====== EXCERPTED RECORDS ======

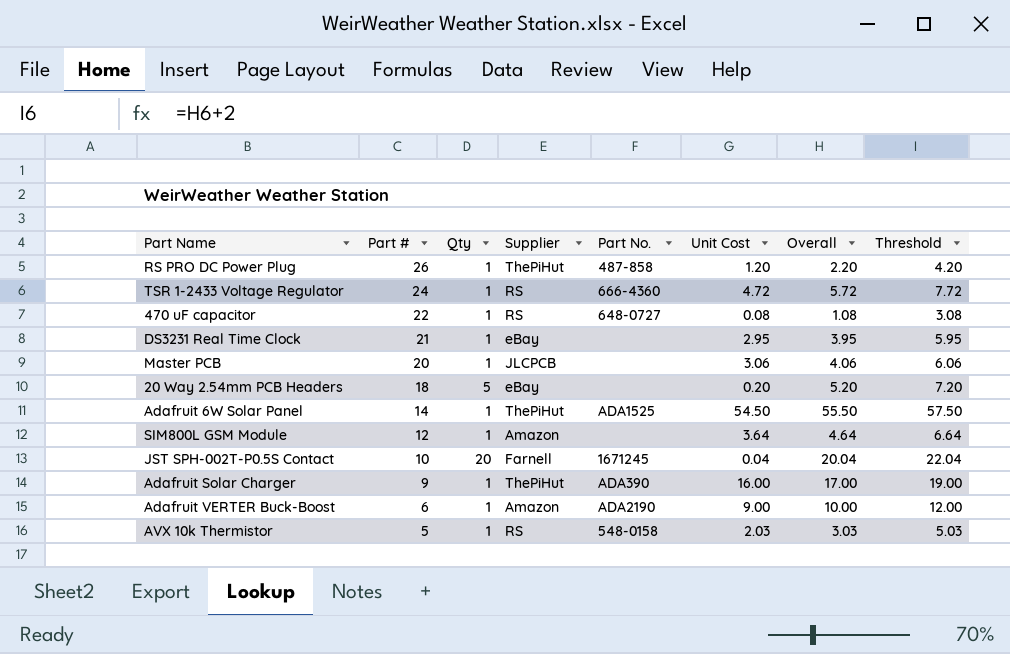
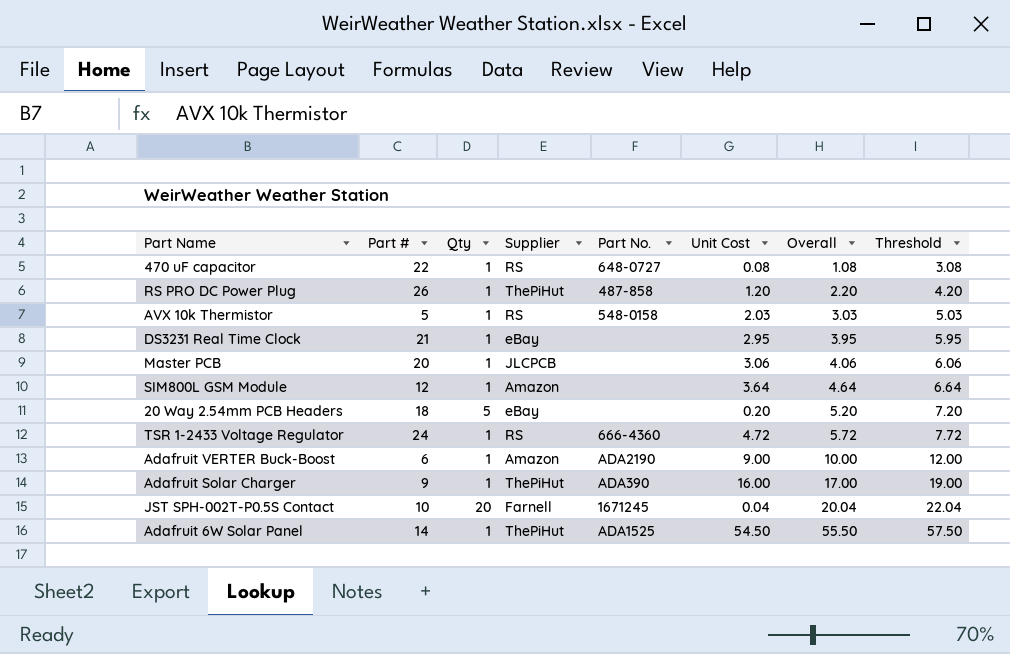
row order: Part # descending -> Overall ascending

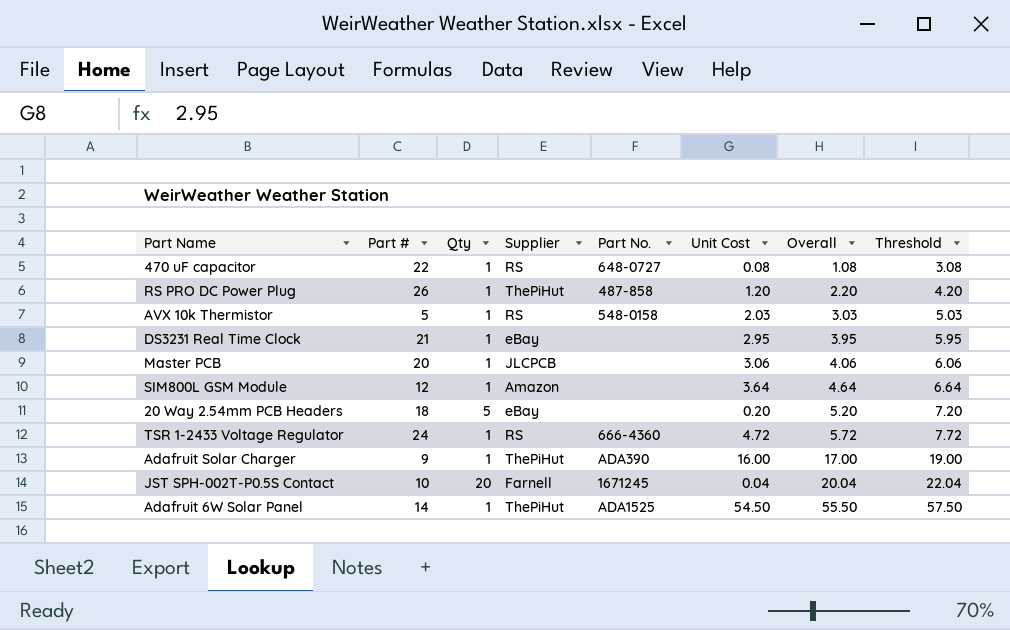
row Adafruit VERTER Buck-Boost: 6 | 1 | Amazon | ADA2190 | 9.00 | 10.00 | 12.00 -> none

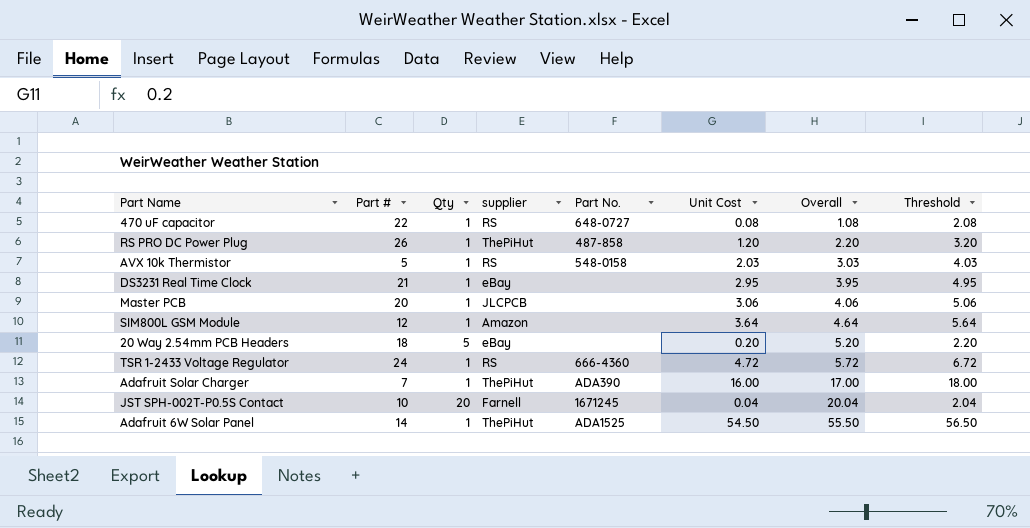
column name: Supplier -> supplier
column Threshold | formula: [Overall] + 2 -> [Unit Cost] + 2
Adafruit Solar Charger | Part #: 9 -> 7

======

Every line of the listing above that contains "column" is to be copied.

column name: Supplier -> supplier
column Threshold | formula: [Overall] + 2 -> [Unit Cost] + 2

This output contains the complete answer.